** DATA SHOWN follows **
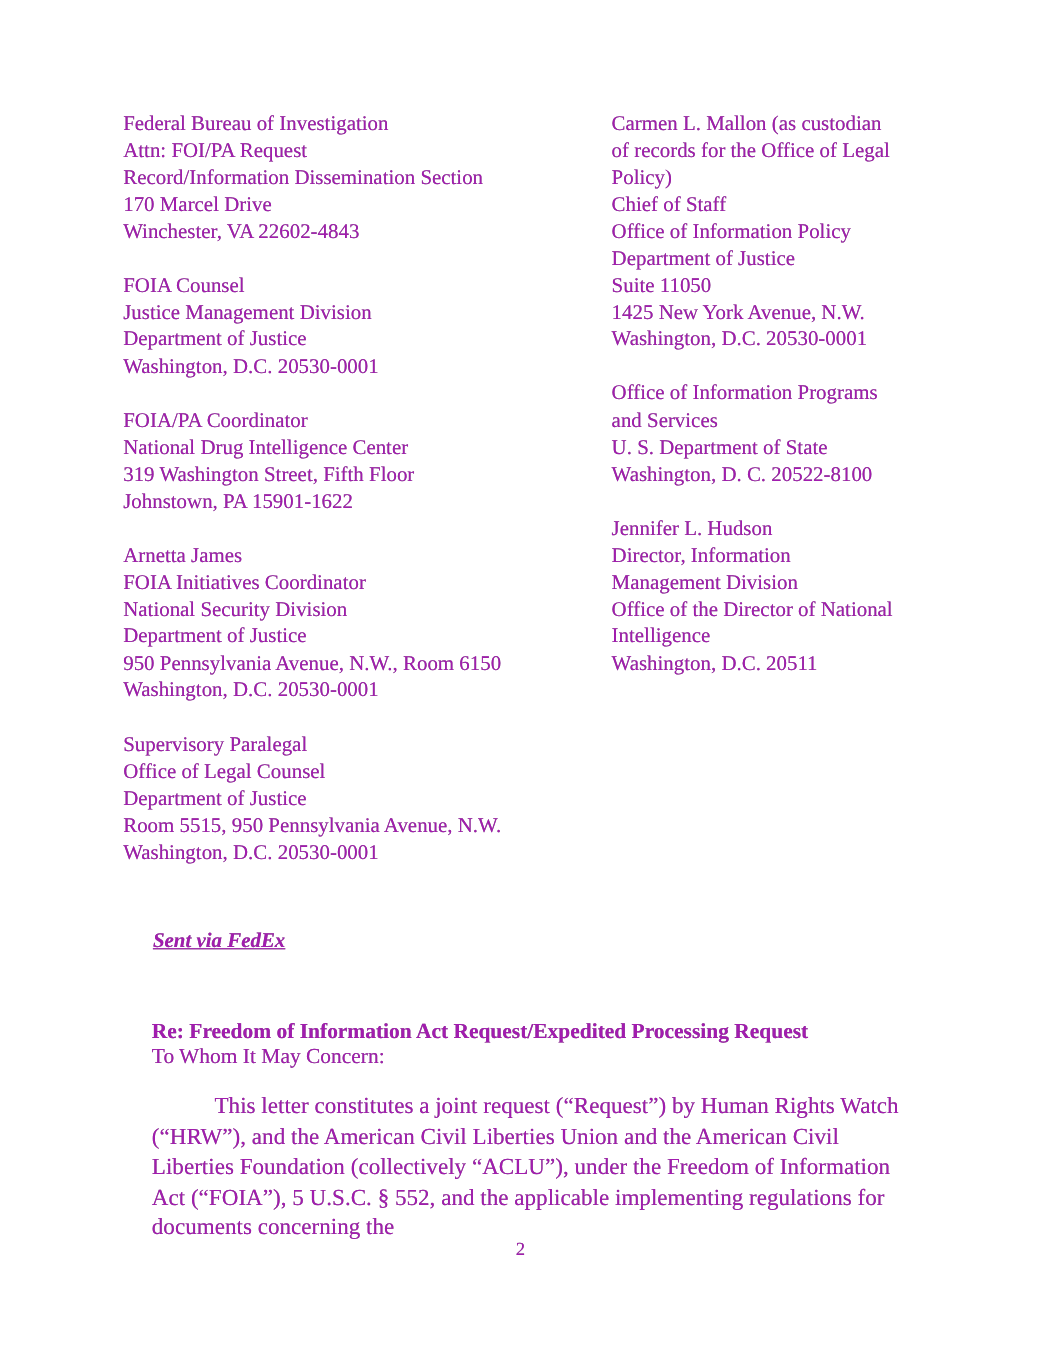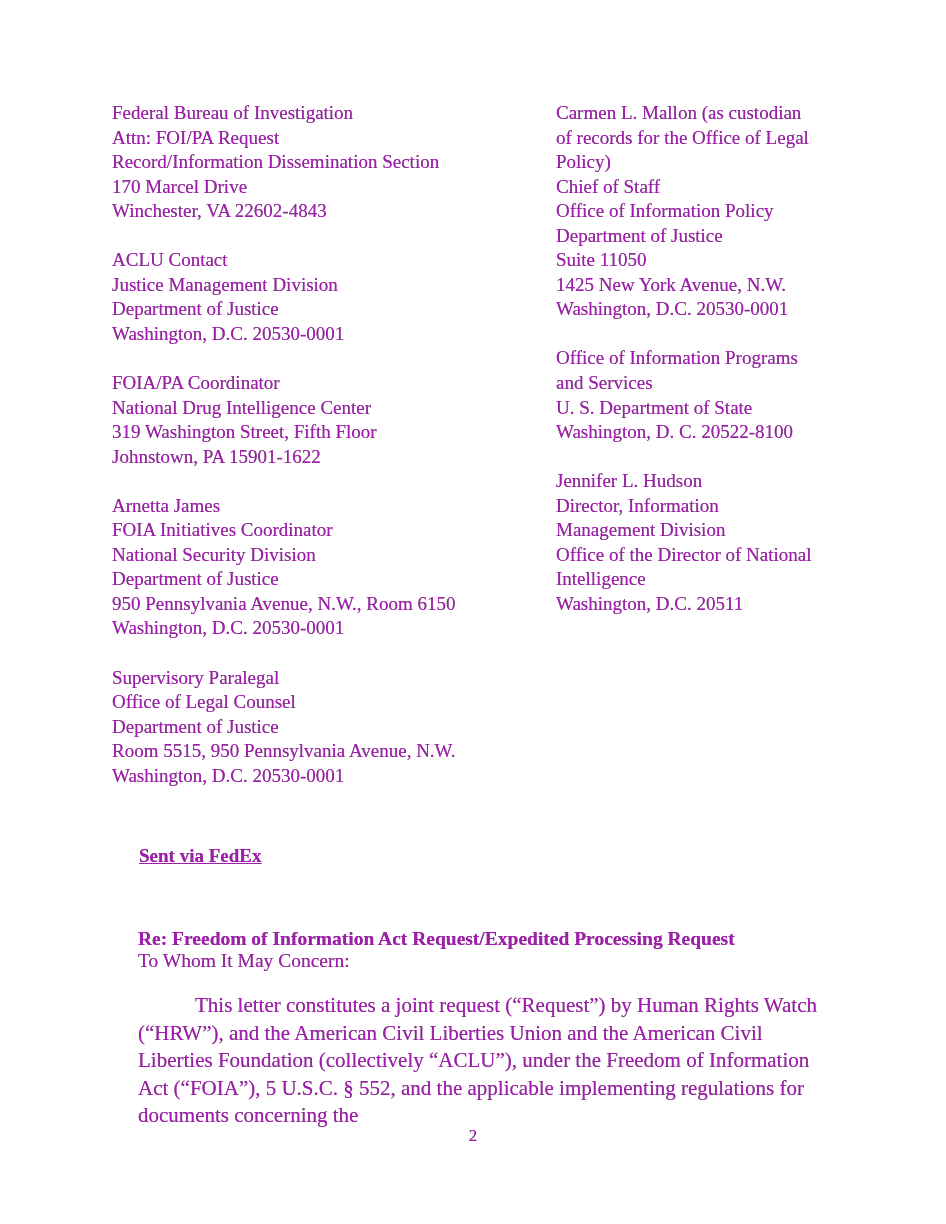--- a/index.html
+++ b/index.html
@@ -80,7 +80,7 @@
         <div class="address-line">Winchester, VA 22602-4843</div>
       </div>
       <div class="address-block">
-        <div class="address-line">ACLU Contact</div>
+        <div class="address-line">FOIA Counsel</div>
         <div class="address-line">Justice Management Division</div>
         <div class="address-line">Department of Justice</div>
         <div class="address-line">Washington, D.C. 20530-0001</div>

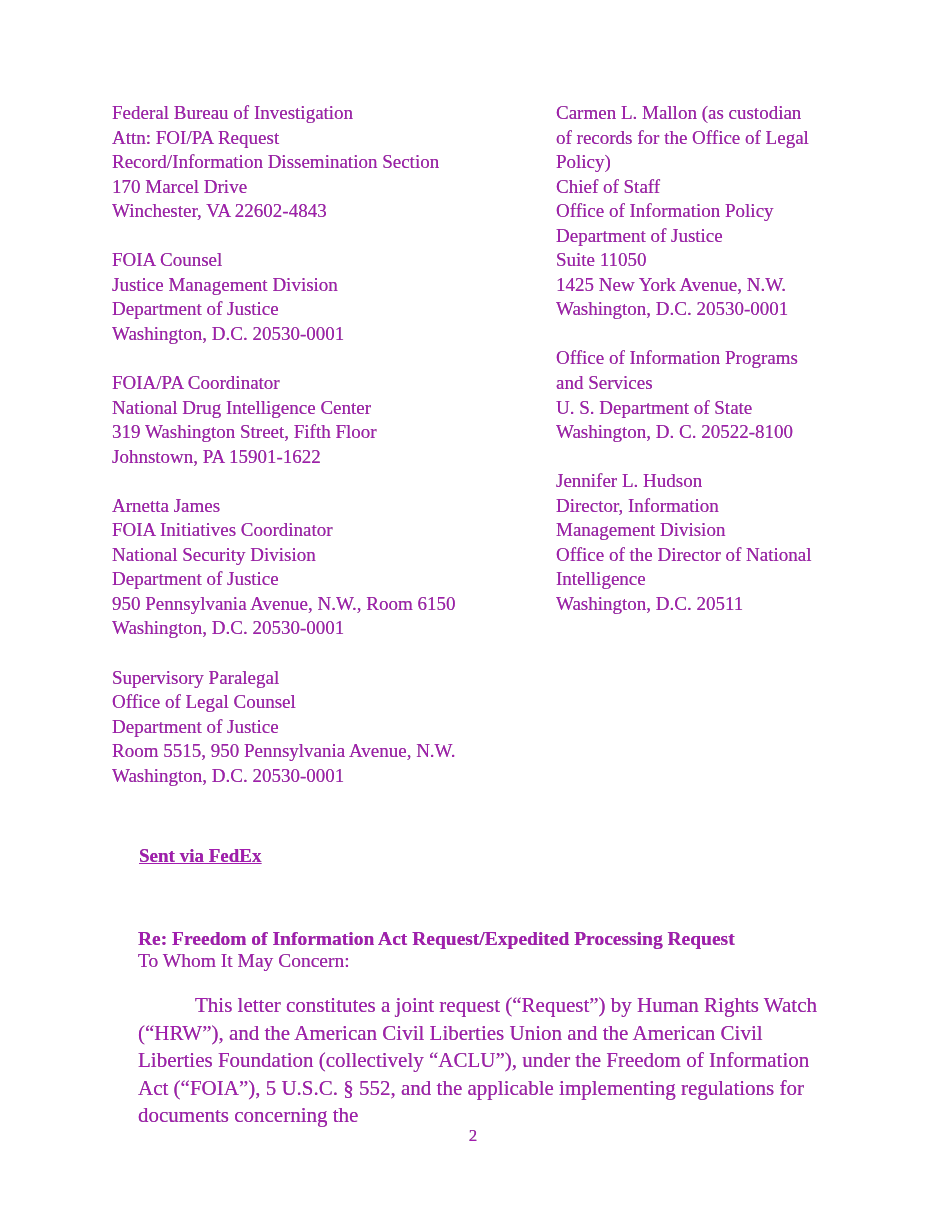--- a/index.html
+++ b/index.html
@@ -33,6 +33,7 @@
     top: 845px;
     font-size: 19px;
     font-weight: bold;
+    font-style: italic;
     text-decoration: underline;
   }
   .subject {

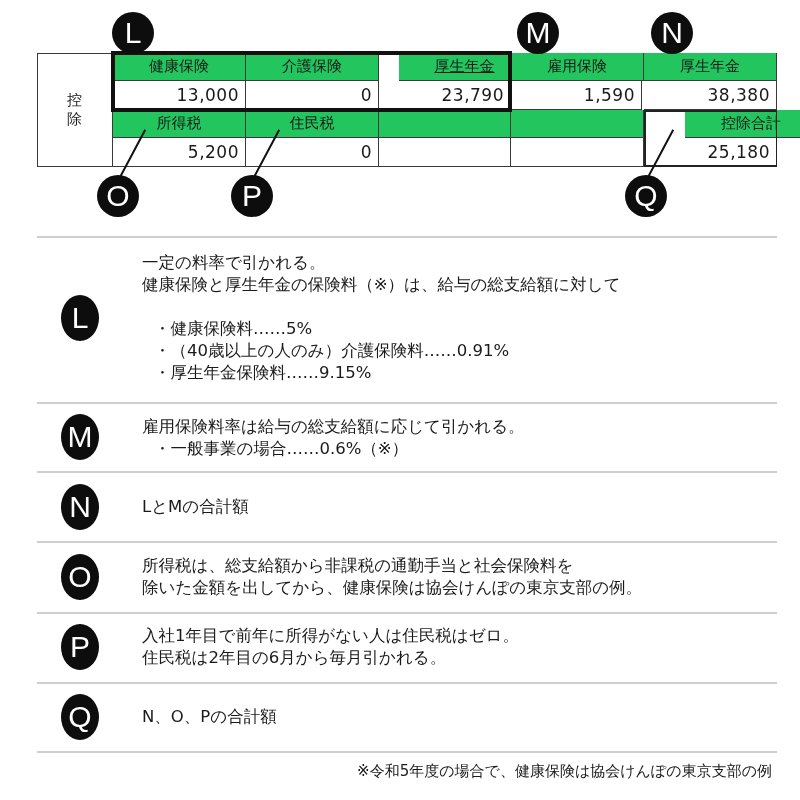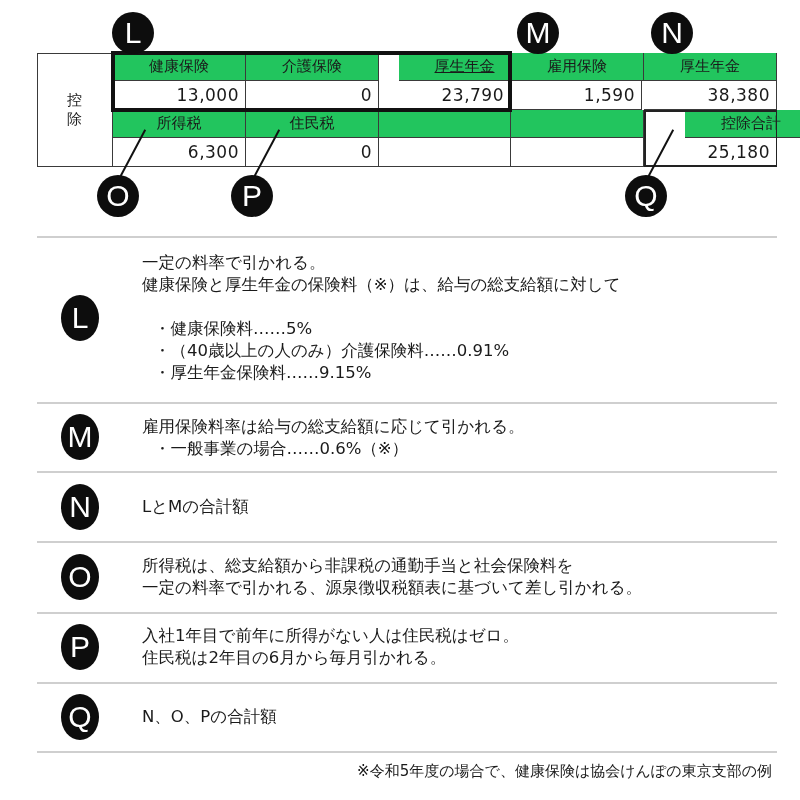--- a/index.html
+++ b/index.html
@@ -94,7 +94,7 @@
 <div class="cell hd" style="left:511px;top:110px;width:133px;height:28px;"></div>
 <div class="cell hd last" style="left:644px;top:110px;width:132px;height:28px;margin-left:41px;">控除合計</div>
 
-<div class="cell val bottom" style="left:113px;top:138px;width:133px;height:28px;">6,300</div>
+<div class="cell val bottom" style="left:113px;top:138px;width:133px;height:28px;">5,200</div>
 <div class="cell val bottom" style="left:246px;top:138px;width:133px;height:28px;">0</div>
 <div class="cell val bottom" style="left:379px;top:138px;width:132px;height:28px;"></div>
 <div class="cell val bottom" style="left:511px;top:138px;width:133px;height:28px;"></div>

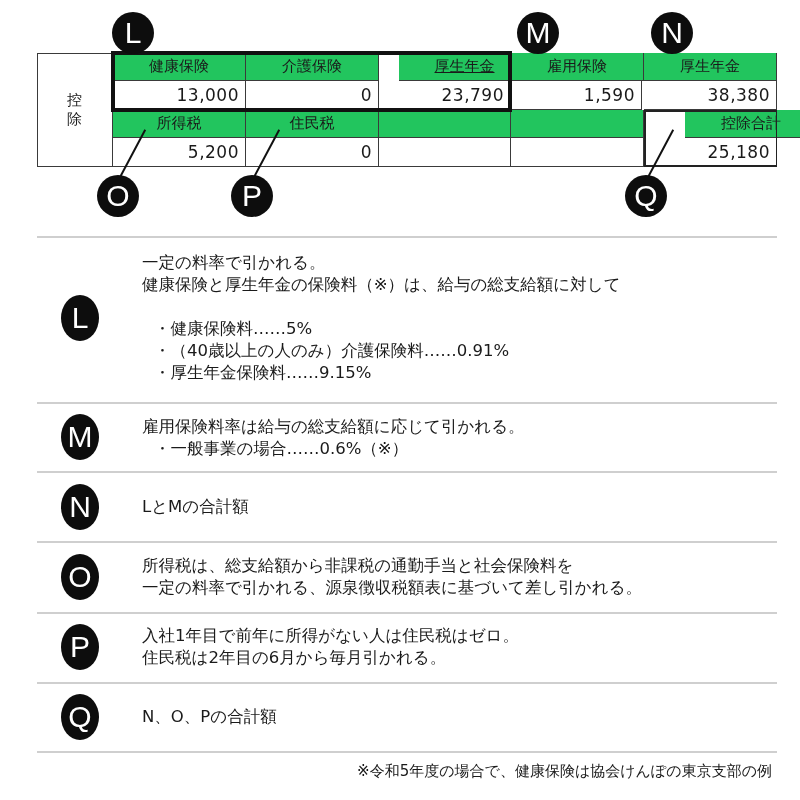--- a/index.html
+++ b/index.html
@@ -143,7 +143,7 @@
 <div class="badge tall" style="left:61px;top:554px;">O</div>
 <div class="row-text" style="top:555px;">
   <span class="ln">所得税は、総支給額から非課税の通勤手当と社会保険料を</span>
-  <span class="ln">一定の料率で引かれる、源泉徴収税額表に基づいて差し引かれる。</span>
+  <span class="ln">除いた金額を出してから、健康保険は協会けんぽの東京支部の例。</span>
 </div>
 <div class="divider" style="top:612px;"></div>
** End of DATA SHOWN **
Within the data above, repeat exactly the lines from the one bearing "-80,7 +80,7 @@" through the one bearing "font-size: 19px;". Include no pictures and nothing else.

@@ -80,7 +80,7 @@
         <div class="address-line">Winchester, VA 22602-4843</div>
       </div>
       <div class="address-block">
-        <div class="address-line">ACLU Contact</div>
+        <div class="address-line">FOIA Counsel</div>
         <div class="address-line">Justice Management Division</div>
         <div class="address-line">Department of Justice</div>
         <div class="address-line">Washington, D.C. 20530-0001</div>

--- a/index.html
+++ b/index.html
@@ -33,6 +33,7 @@
     top: 845px;
     font-size: 19px;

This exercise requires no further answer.